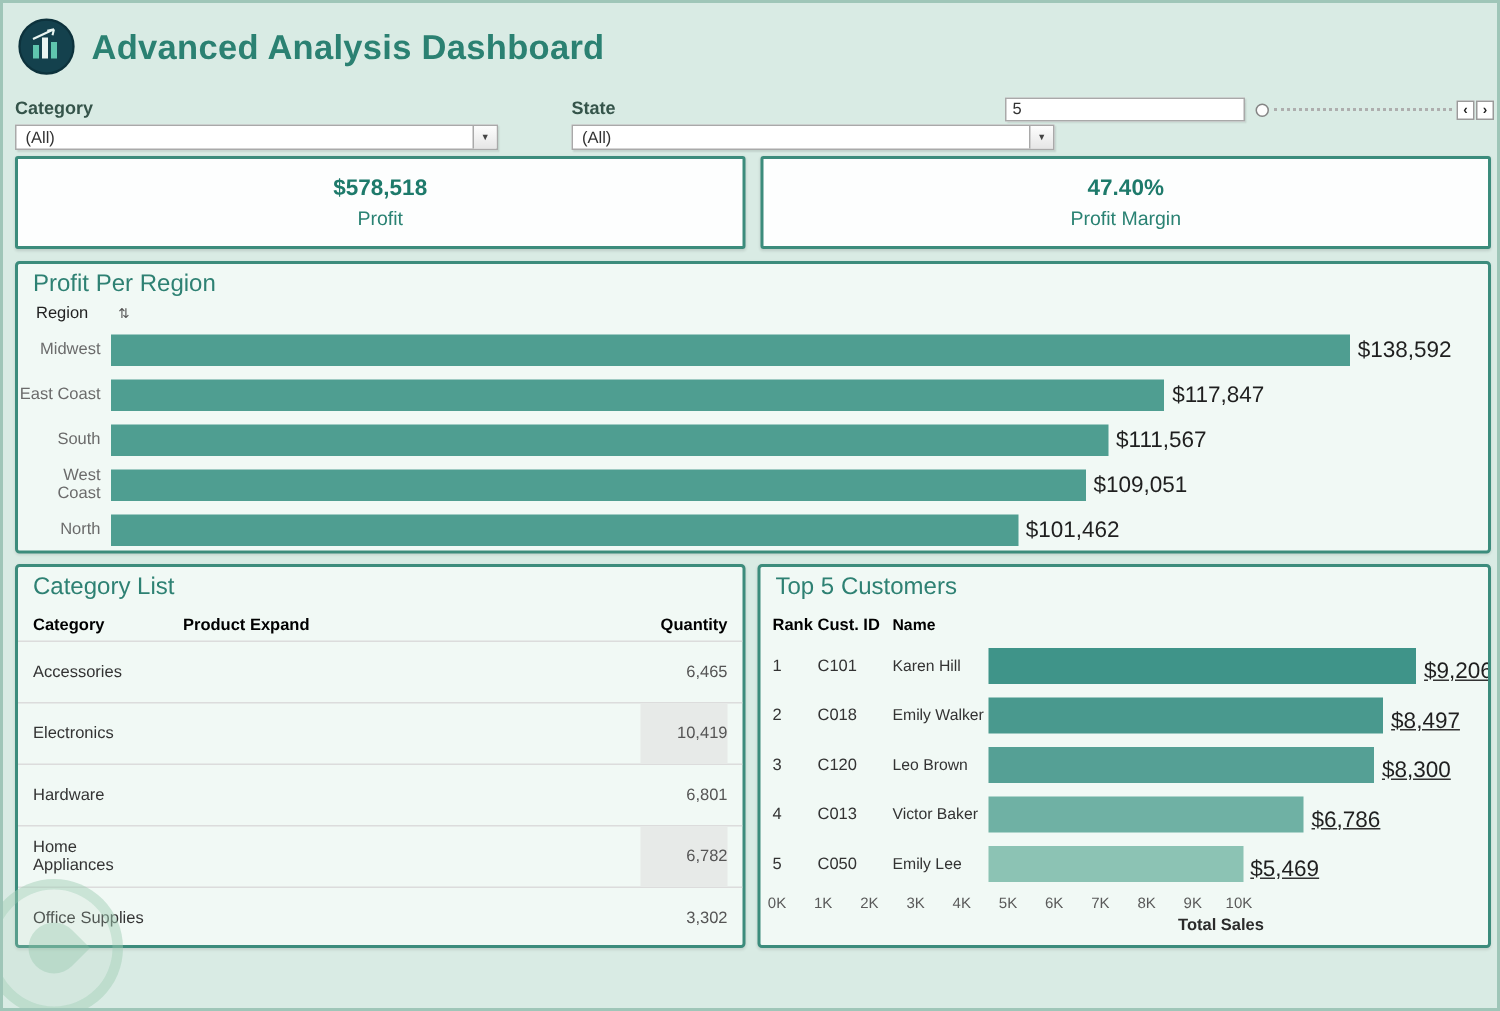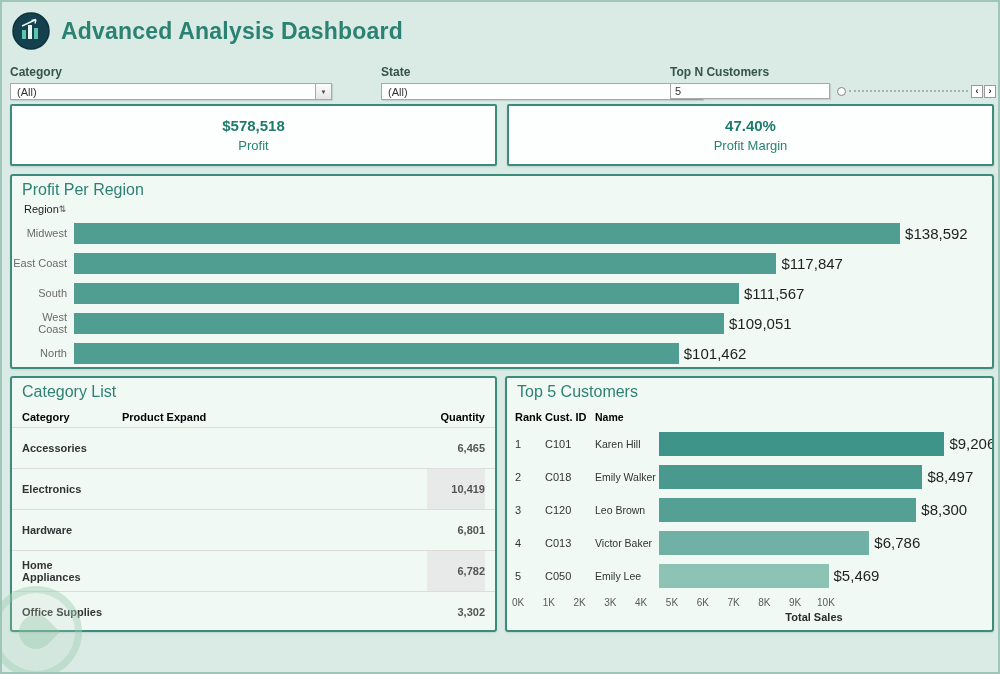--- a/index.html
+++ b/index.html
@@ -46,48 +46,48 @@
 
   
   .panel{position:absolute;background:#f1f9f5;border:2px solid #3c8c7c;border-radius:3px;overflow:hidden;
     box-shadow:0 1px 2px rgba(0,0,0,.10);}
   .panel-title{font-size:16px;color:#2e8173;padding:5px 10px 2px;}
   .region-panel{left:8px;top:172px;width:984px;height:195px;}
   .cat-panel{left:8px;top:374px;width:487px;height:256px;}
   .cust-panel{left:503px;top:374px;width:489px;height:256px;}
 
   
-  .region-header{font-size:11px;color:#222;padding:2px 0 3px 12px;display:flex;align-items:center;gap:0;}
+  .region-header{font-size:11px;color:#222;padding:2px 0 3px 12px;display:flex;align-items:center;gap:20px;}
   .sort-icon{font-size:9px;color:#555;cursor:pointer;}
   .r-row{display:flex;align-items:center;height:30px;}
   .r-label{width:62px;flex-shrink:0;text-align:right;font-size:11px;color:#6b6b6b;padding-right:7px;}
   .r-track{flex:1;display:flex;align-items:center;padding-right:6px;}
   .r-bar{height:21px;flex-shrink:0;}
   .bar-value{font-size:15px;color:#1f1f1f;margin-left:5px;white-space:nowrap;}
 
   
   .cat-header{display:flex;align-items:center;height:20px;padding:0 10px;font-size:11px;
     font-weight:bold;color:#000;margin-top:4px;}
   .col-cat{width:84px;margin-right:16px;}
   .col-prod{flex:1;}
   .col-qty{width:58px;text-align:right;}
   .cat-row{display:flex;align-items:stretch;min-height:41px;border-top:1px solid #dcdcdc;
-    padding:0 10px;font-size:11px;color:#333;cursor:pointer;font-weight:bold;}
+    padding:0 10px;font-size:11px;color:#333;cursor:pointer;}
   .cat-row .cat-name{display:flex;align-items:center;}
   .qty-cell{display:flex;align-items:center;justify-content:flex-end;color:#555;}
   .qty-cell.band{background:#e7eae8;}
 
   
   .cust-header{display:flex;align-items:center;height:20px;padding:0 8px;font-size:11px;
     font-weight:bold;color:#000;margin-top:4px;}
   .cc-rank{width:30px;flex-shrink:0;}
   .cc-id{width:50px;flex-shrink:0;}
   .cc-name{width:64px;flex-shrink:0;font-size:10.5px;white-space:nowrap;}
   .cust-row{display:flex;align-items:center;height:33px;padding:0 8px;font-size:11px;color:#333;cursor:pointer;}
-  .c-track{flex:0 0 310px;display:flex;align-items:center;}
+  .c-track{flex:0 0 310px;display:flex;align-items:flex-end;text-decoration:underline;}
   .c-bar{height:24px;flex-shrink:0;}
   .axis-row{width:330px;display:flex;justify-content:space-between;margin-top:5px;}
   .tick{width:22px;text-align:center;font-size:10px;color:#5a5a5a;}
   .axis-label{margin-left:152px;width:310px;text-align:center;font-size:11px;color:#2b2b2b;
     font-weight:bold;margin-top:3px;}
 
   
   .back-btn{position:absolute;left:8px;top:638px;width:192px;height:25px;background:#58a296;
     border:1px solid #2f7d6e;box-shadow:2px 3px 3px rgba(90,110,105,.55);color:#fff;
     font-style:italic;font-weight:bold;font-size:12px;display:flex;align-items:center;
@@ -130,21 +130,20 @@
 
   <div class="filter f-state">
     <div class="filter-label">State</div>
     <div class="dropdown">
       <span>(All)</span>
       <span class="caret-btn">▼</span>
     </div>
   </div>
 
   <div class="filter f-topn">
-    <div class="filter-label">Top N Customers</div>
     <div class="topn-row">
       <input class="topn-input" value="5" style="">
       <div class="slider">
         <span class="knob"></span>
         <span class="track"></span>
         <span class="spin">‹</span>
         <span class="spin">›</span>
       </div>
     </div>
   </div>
______________________________
■ About this exercise: A faithful, word-for-word version of the records above is needed, with no images in it.

■ Reply to the exercise:
--- a/index.html
+++ b/index.html
@@ -46,48 +46,48 @@
 
   
   .panel{position:absolute;background:#f1f9f5;border:2px solid #3c8c7c;border-radius:3px;overflow:hidden;
     box-shadow:0 1px 2px rgba(0,0,0,.10);}
   .panel-title{font-size:16px;color:#2e8173;padding:5px 10px 2px;}
   .region-panel{left:8px;top:172px;width:984px;height:195px;}
   .cat-panel{left:8px;top:374px;width:487px;height:256px;}
   .cust-panel{left:503px;top:374px;width:489px;height:256px;}
 
   
-  .region-header{font-size:11px;color:#222;padding:2px 0 3px 12px;display:flex;align-items:center;gap:0;}
+  .region-header{font-size:11px;color:#222;padding:2px 0 3px 12px;display:flex;align-items:center;gap:20px;}
   .sort-icon{font-size:9px;color:#555;cursor:pointer;}
   .r-row{display:flex;align-items:center;height:30px;}
   .r-label{width:62px;flex-shrink:0;text-align:right;font-size:11px;color:#6b6b6b;padding-right:7px;}
   .r-track{flex:1;display:flex;align-items:center;padding-right:6px;}
   .r-bar{height:21px;flex-shrink:0;}
   .bar-value{font-size:15px;color:#1f1f1f;margin-left:5px;white-space:nowrap;}
 
   
   .cat-header{display:flex;align-items:center;height:20px;padding:0 10px;font-size:11px;
     font-weight:bold;color:#000;margin-top:4px;}
   .col-cat{width:84px;margin-right:16px;}
   .col-prod{flex:1;}
   .col-qty{width:58px;text-align:right;}
   .cat-row{display:flex;align-items:stretch;min-height:41px;border-top:1px solid #dcdcdc;
-    padding:0 10px;font-size:11px;color:#333;cursor:pointer;font-weight:bold;}
+    padding:0 10px;font-size:11px;color:#333;cursor:pointer;}
   .cat-row .cat-name{display:flex;align-items:center;}
   .qty-cell{display:flex;align-items:center;justify-content:flex-end;color:#555;}
   .qty-cell.band{background:#e7eae8;}
 
   
   .cust-header{display:flex;align-items:center;height:20px;padding:0 8px;font-size:11px;
     font-weight:bold;color:#000;margin-top:4px;}
   .cc-rank{width:30px;flex-shrink:0;}
   .cc-id{width:50px;flex-shrink:0;}
   .cc-name{width:64px;flex-shrink:0;font-size:10.5px;white-space:nowrap;}
   .cust-row{display:flex;align-items:center;height:33px;padding:0 8px;font-size:11px;color:#333;cursor:pointer;}
-  .c-track{flex:0 0 310px;display:flex;align-items:center;}
+  .c-track{flex:0 0 310px;display:flex;align-items:flex-end;text-decoration:underline;}
   .c-bar{height:24px;flex-shrink:0;}
   .axis-row{width:330px;display:flex;justify-content:space-between;margin-top:5px;}
   .tick{width:22px;text-align:center;font-size:10px;color:#5a5a5a;}
   .axis-label{margin-left:152px;width:310px;text-align:center;font-size:11px;color:#2b2b2b;
     font-weight:bold;margin-top:3px;}
 
   
   .back-btn{position:absolute;left:8px;top:638px;width:192px;height:25px;background:#58a296;
     border:1px solid #2f7d6e;box-shadow:2px 3px 3px rgba(90,110,105,.55);color:#fff;
     font-style:italic;font-weight:bold;font-size:12px;display:flex;align-items:center;
@@ -130,21 +130,20 @@
 
   <div class="filter f-state">
     <div class="filter-label">State</div>
     <div class="dropdown">
       <span>(All)</span>
       <span class="caret-btn">▼</span>
     </div>
   </div>
 
   <div class="filter f-topn">
-    <div class="filter-label">Top N Customers</div>
     <div class="topn-row">
       <input class="topn-input" value="5" style="">
       <div class="slider">
         <span class="knob"></span>
         <span class="track"></span>
         <span class="spin">‹</span>
         <span class="spin">›</span>
       </div>
     </div>
   </div>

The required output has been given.